■ Supplied data ■
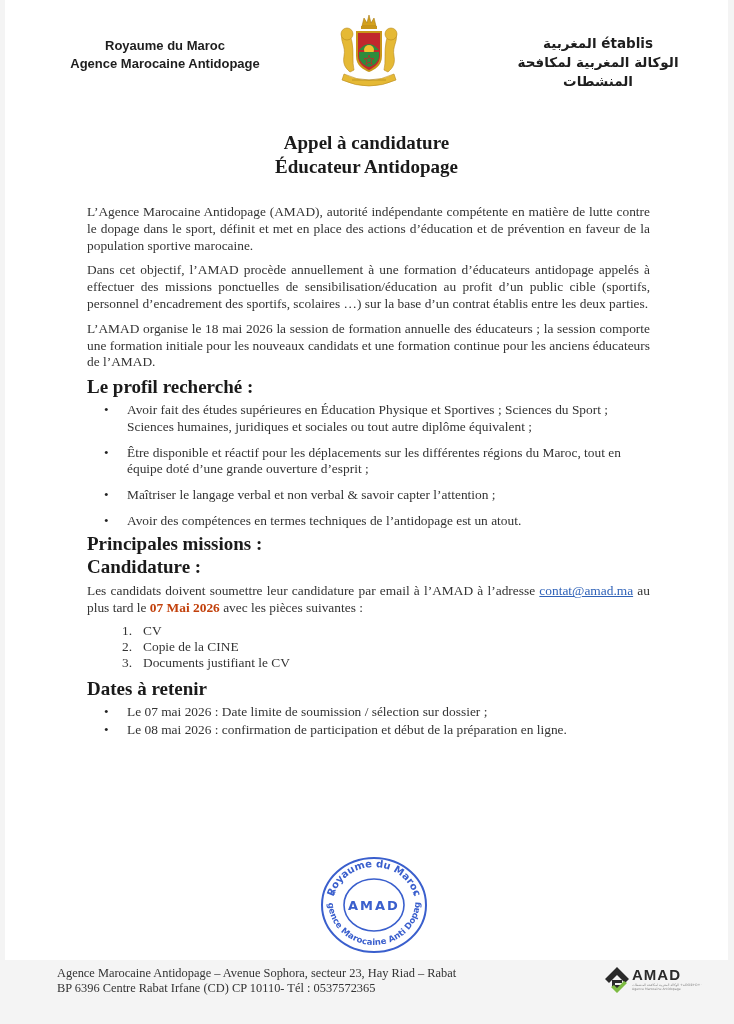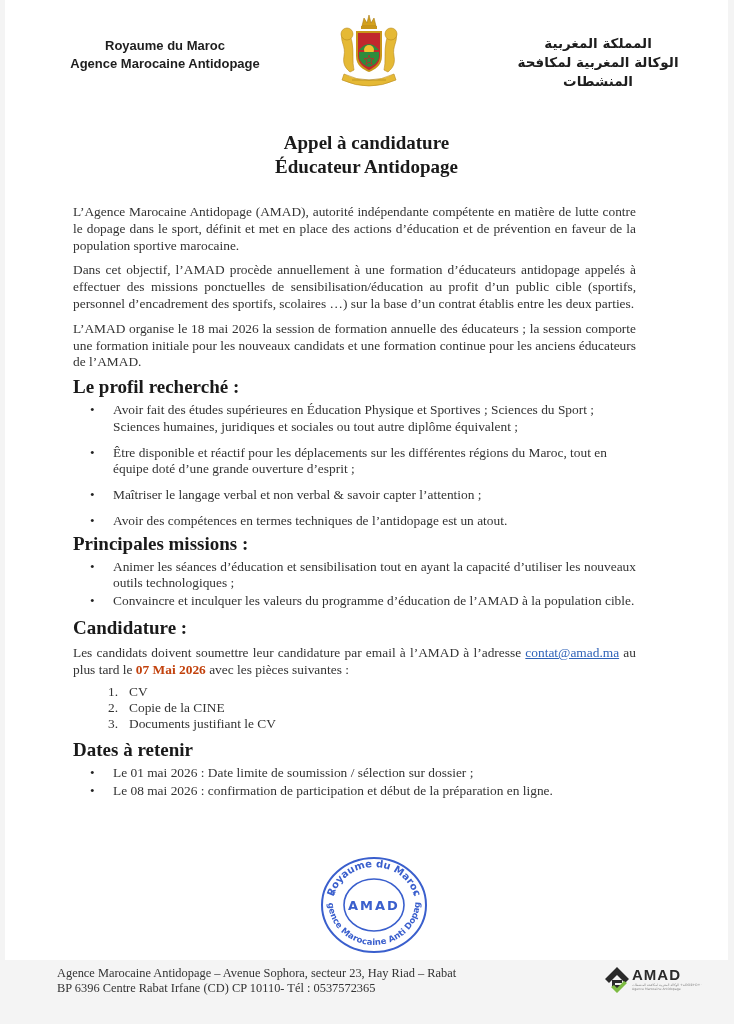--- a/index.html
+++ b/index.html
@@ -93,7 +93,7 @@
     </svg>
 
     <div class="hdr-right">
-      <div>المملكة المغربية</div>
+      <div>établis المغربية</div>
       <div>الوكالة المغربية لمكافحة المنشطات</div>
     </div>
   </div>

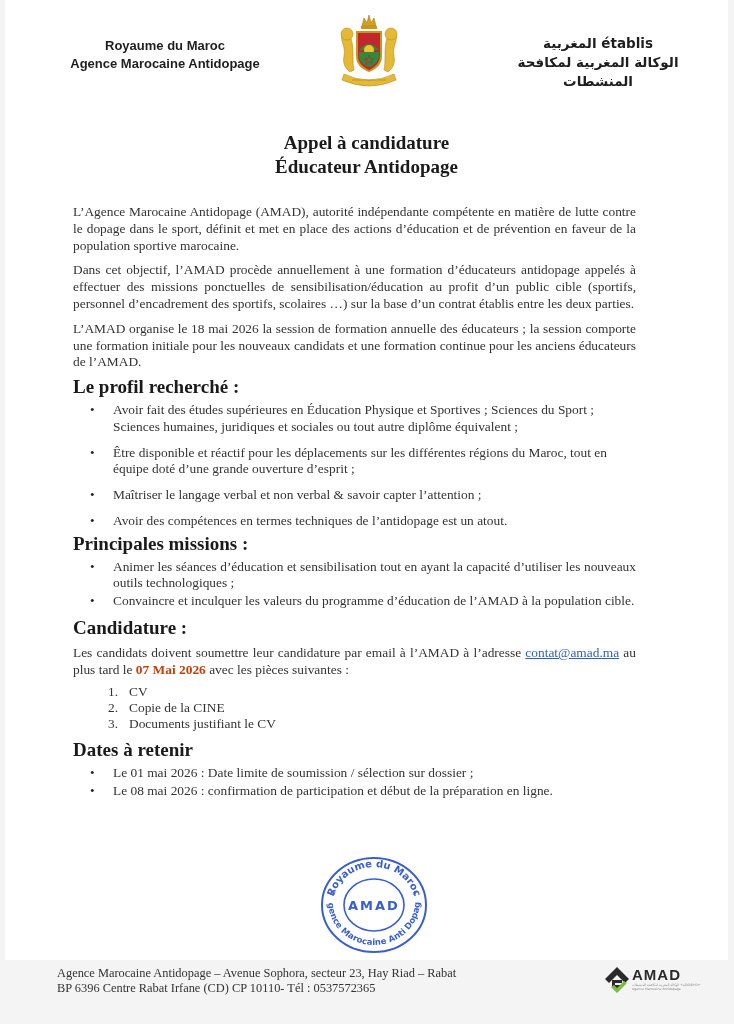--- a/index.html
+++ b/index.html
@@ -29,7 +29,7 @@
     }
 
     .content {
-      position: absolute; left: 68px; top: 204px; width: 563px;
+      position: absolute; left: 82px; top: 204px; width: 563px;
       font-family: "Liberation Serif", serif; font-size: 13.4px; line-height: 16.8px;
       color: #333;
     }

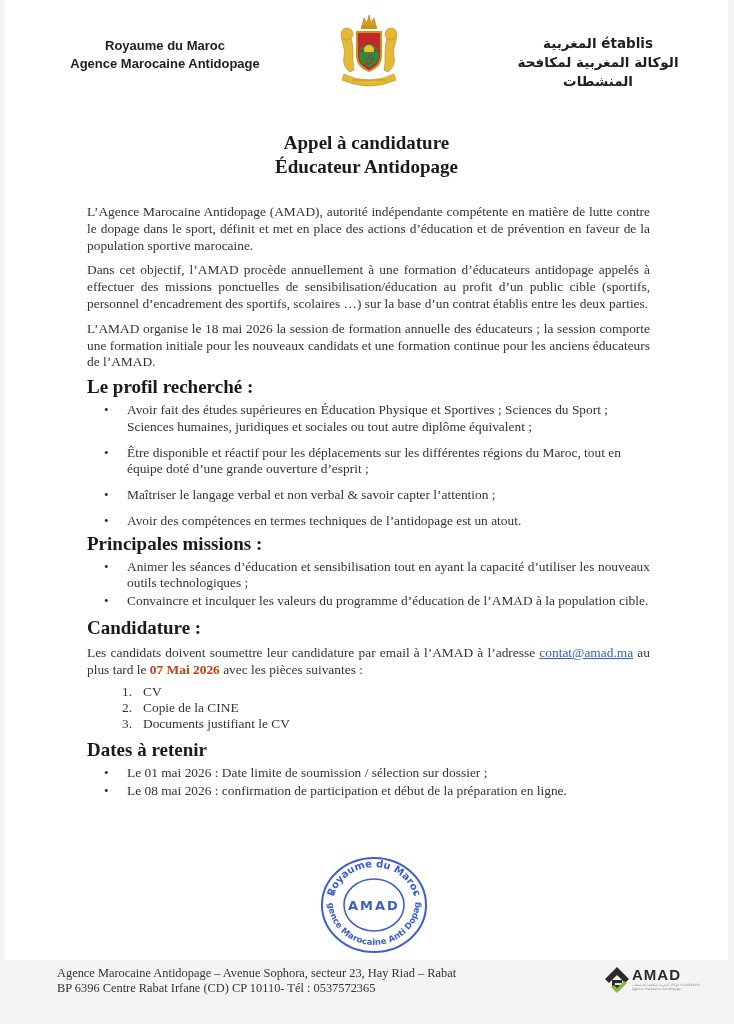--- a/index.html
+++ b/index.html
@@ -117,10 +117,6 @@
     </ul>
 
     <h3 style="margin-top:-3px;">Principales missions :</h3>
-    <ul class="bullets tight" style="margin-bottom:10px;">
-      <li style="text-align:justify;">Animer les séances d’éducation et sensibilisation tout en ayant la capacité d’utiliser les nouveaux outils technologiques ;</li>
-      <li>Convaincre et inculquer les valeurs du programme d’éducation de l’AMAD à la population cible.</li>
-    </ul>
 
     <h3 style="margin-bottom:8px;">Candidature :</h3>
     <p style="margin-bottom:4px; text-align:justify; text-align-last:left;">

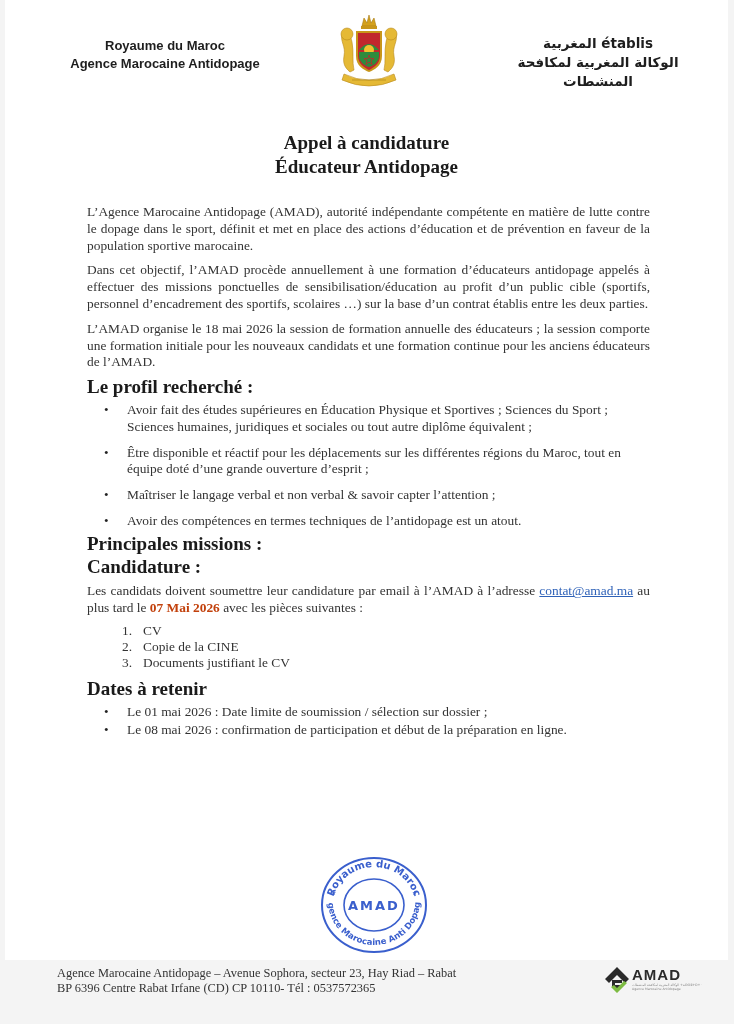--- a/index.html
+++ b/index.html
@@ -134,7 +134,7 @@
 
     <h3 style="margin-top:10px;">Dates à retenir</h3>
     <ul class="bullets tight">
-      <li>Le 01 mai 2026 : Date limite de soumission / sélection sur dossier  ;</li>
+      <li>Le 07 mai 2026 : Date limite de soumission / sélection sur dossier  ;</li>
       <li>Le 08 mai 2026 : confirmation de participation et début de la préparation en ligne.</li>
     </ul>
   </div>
---
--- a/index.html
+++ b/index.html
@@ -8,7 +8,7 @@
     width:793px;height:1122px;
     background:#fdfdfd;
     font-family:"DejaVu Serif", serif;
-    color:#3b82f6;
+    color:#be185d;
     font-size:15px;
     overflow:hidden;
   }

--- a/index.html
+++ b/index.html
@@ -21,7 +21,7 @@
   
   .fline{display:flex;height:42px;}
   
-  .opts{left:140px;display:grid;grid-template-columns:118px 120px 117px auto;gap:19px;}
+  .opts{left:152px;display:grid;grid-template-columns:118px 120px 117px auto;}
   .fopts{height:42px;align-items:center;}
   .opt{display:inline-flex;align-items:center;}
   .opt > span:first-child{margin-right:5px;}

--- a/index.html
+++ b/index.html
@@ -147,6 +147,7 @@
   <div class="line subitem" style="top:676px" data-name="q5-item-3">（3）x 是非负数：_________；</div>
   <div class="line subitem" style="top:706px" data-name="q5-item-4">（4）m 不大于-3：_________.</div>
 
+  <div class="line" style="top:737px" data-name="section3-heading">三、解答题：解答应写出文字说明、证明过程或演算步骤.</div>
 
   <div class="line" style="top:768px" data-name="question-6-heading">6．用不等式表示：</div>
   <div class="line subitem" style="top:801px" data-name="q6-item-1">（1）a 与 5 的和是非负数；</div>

■ Task goal ■
Go through the records above and return each line in which the word "center" occurs.

■ Exercise response ■
   .fopts{height:42px;align-items:center;}
   .opt{display:inline-flex;align-items:center;}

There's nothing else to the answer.